Chiara Appendino e Virginia Raggi sono donne giovani, non erano nate quando governava la Dc e non hanno conosciuto il Pci. Non hanno debiti, nessuno le ha favorite. Sono preparate, laureate, competenti nei loro ambiti — una economista bocconiana, l’altra avvocato con esperienza nelle nuove tecnologie. Sono ragazze come quelle che vanno all’estero, qui non c’è posto. I posti sono tutti occupati da vecchi ex sottosegretari presidenti e dirigenti di partito che pensano ancora di poter piazzare i loro. Non è più vero. I volti normali, la forza semplice di queste ragazze forse parla. A chi non ha casa, e sono la maggioranza. Succede un po’ come quando il sindacato ha smesso di rappresentare la gran parte dei lavoratori perché tutelava solo i dipendenti e non i precari, i pensionandi e non gli inoccupati. Così la politica che tutela se stessa.
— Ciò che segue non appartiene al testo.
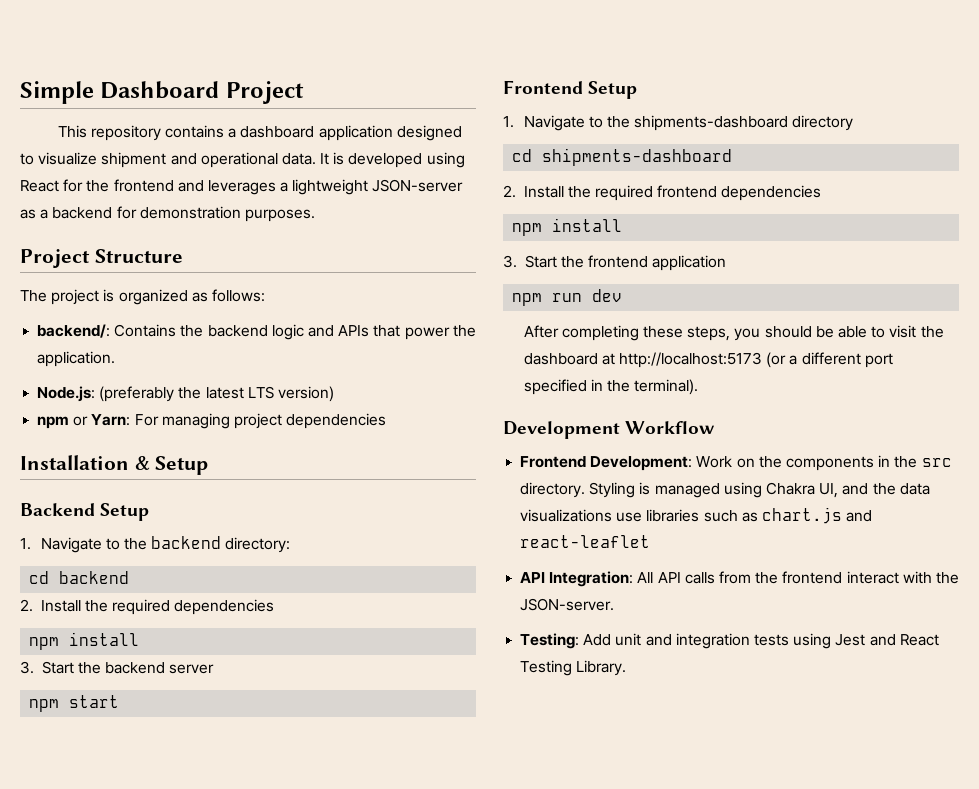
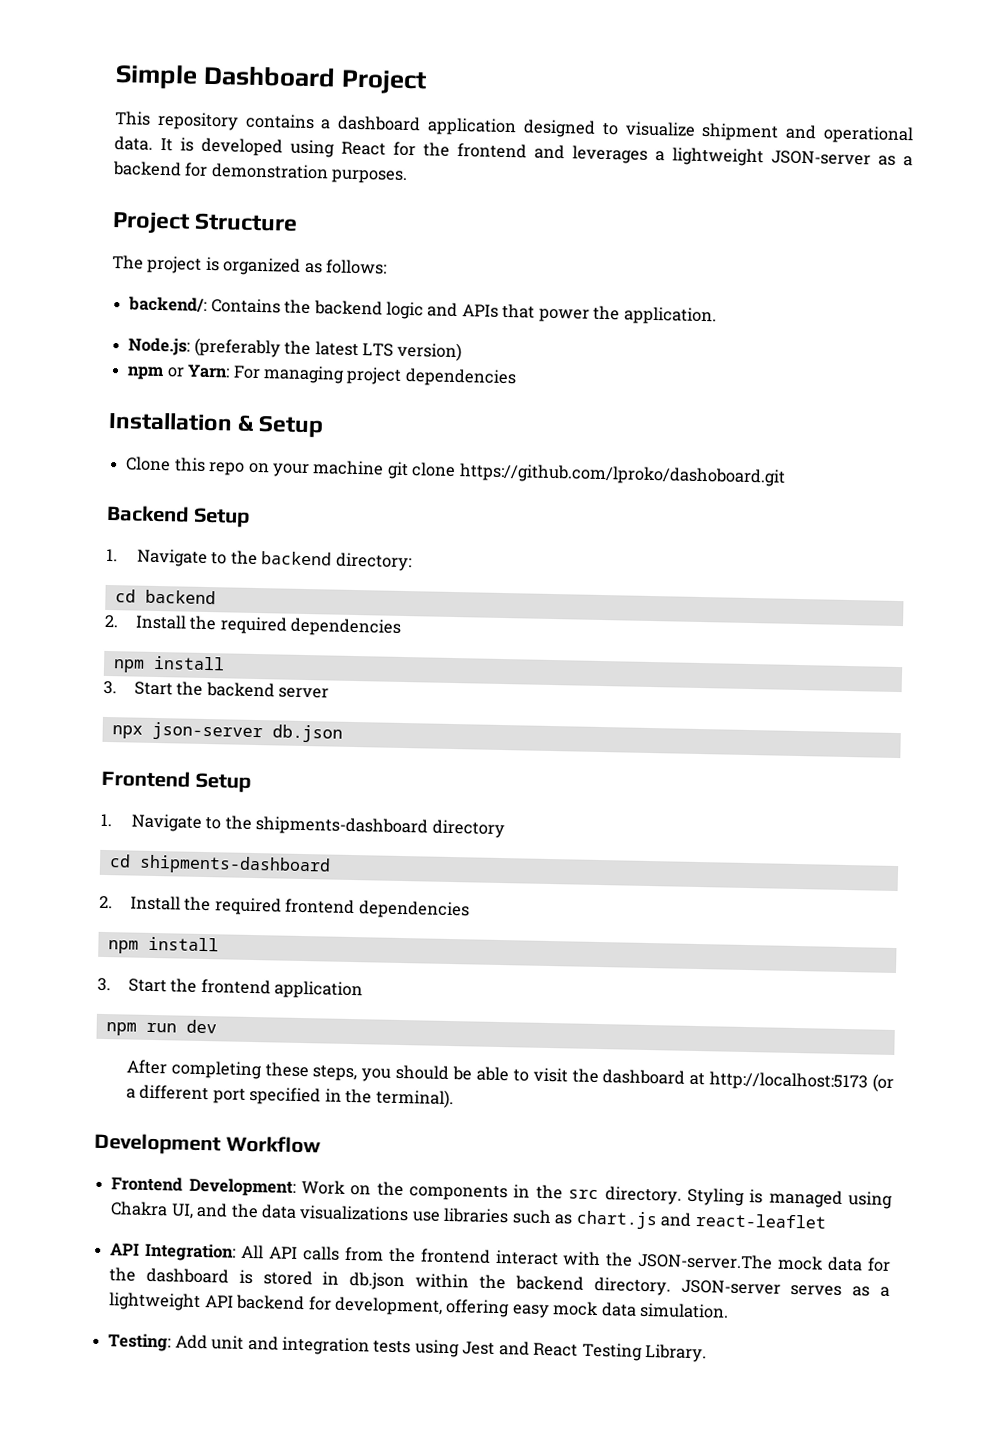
+ Clone this repo on your machine git clone https://github.com/lproko/dashoboard.git
- npm start
+ npx json-server db.json
- API Integration: All API calls from the frontend interact with the JSON-server.
+ API Integration: All API calls from the frontend interact with the JSON-server.The mock data for the dashboard is stored in db.json within the backend directory. JSON-server serves as a lightweight API backend for development, offering easy mock data simulation.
Lasciatemi dire una cosa sul fascino di una donna di trent’anni, chiunque essa sia: la vita è con lei. Nascono i figli, Giorgia Meloni che viene da tutta un’altra storia politica ha fatto campagna elettorale in gravidanza, ha avuto lei pure moltissimi voti. La vita è davanti, e queste donne non possono non pensarla. La incarnano. Raggi, Appendino. È più facile fidarsi di una giovane donna che ti somiglia, che non ha che da perdere, proprio come te. E che però ci prova. Ho sentito dire: quelle di Grillo somigliano a una setta, sono come Scientology. Rispondono a un capo. Non lo so. Magari invece no. Alle donne capita sovente di sentirsi dire: da chi prendi ordini? A volte, succede, da nessuno. Per certo so invece che nel vecchio sistema di potere — quello che ha fallito in passato e che è ancora tutto qui sotto sempre più improbabili nuove insegne, con una nuova protervia e una nuova camicia — tutti prendono ordini dai capi e se sgarrano sono fuori. Fuori lista, fuori rosa.
Allora, se aveste trent’anni (ma anche quaranta, e ad essere un po’ stanchi anche cinquanta) non vi fidereste di due ragazze nuove, non ci provereste almeno? L’alternativa, che un tempo si coltivava nel dissenso, è stata spenta come un fastidio al manovratore. Persino i Rodotà sono stati allontanati con diffidenza. Sarà interessante vedere, nel futuro prossimo, chi siederà al posto di manovra. Chi tra gli strateghi avrà pensato al futuro e non a sé. Chi avrà avuto ragione.